Age of physics processing units dawns

Games Developers Conference 2005 AGEIA makes games look more real


By Fuad Abazovic in San Francisco: Monday 07 March 2005, 23:50

WE FLEW half the way around the globe to see a cool new marchitecture and we haven't been disappointed. Yet.
After decades of listening about Central Processing Units, years of listening about Graphic Processing Units and millimoments of listening about audio processing units, it is time to learn the new term. It's time to start talking about physics processing units (PPUs).

I have a feeling that we will be talking much more about such PPUs in the near future as these are going to change the way computer games look like. The company behind this marchitecture is called AGEIA and is a "Fabless Company" with lots of investors around, including mighty Taiwanese giant TSMC and the almost almighty Bank'o'America. Here in San Francisco's Games Developer Conference the firm revealed its chip called symbolically PhysX. It’s the world first Physics Processing Unit (PPU), they reckon. These guys have taped out the chip and made a final product and reference card design ready as we write.

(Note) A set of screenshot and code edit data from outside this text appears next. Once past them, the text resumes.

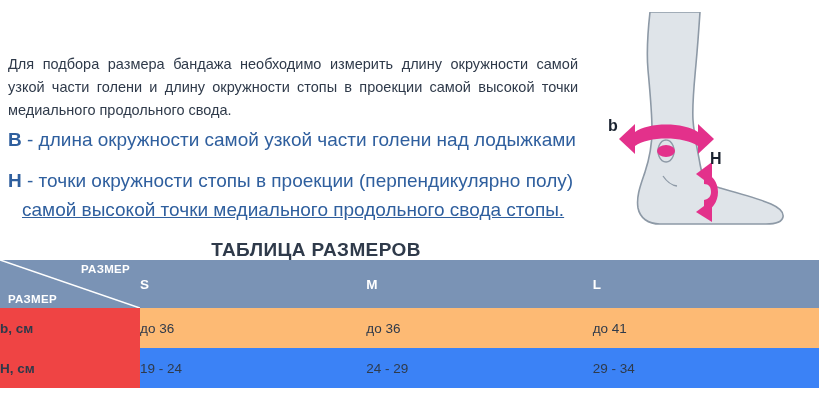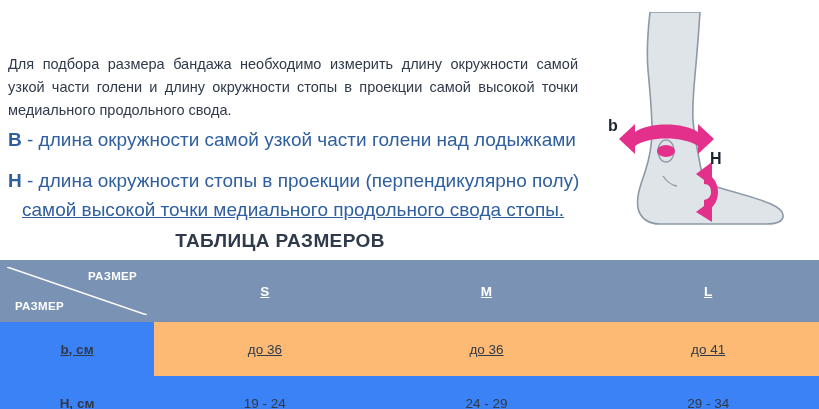"- длина окружности стопы в" span { text: длина -> точки }
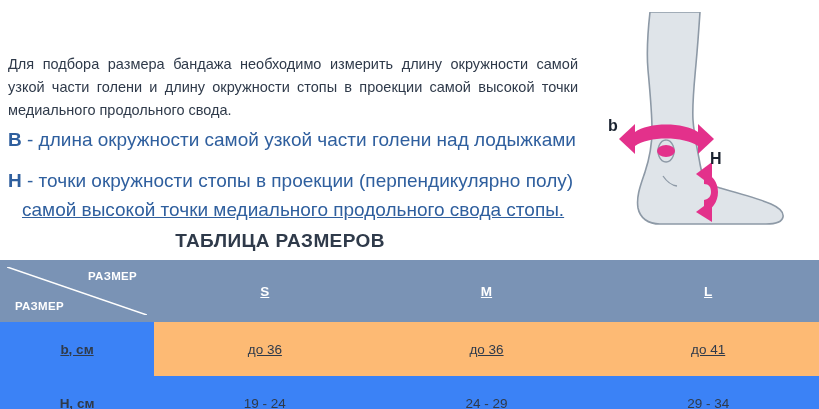"ТАБЛИЦА РАЗМЕРОВ" .table-title { padding-left: none -> 36px; top: 222px -> 231px }
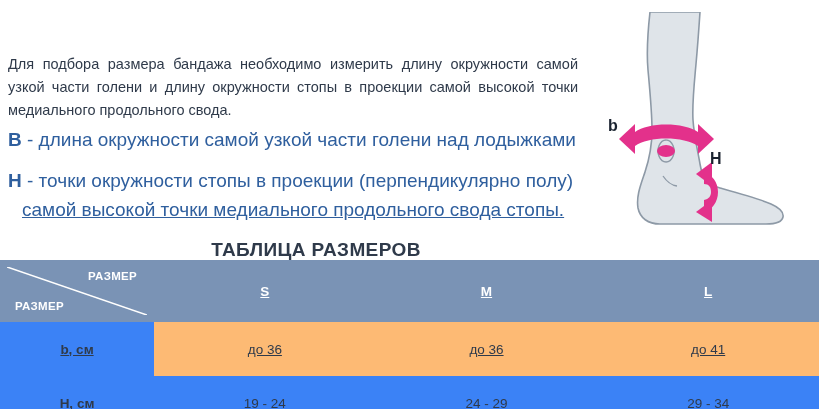"РАЗМЕР" .size-table td { padding: 7px -> 0; text-align: center -> left; text-decoration: underline -> none }
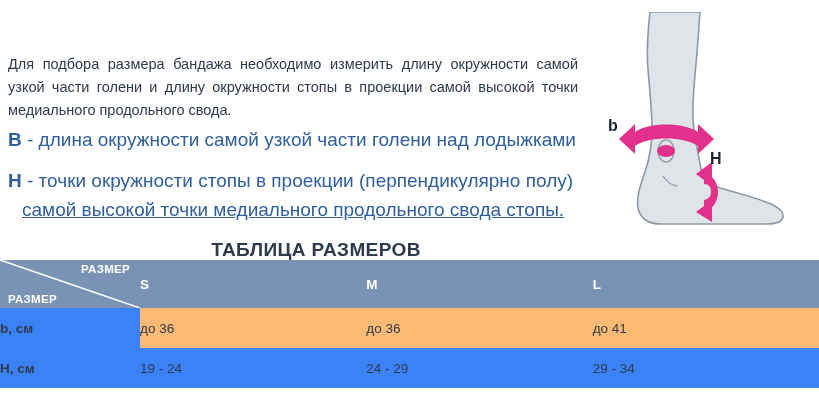"b, см" .row-label { background: #3b82f6 -> #ef4444 }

The answer is actually an add in card with either PCI Express or a PCI interface with up to 128MB of dedicated GDDR 3 memory that will take over all physics in the games. We saw some cool demos done in software on a laptop of what this card can do. It can operate with 32000 particles/rigid bodies or should I say bones? [You should, Fudo, you should. Ed.] When we talk about fluids, such cards can handle up to 50000 rigid bones. A CPU can do a couple hundred at the most.

The card operates under 25W (Watts) so the company is still not sure whether it needs an external power connector or not. The chip itself has 125 million transistors and it's quite a large piece of silicon but that's no probbo for TSMC. The chip and card designs are ready, so the company only needs retailers, OEMs and notebook manufacturers to embrace the marchitecture and start releasing designs. There will be cards for notebooks to boost gaming physics on notebooks as well.

The company said it's following the Nvidia business model as it wants to produce the chips and sell them to OEMs and manufacturers that will later make boards based on the design. Or "partners", as the INQUIRER describes such souls.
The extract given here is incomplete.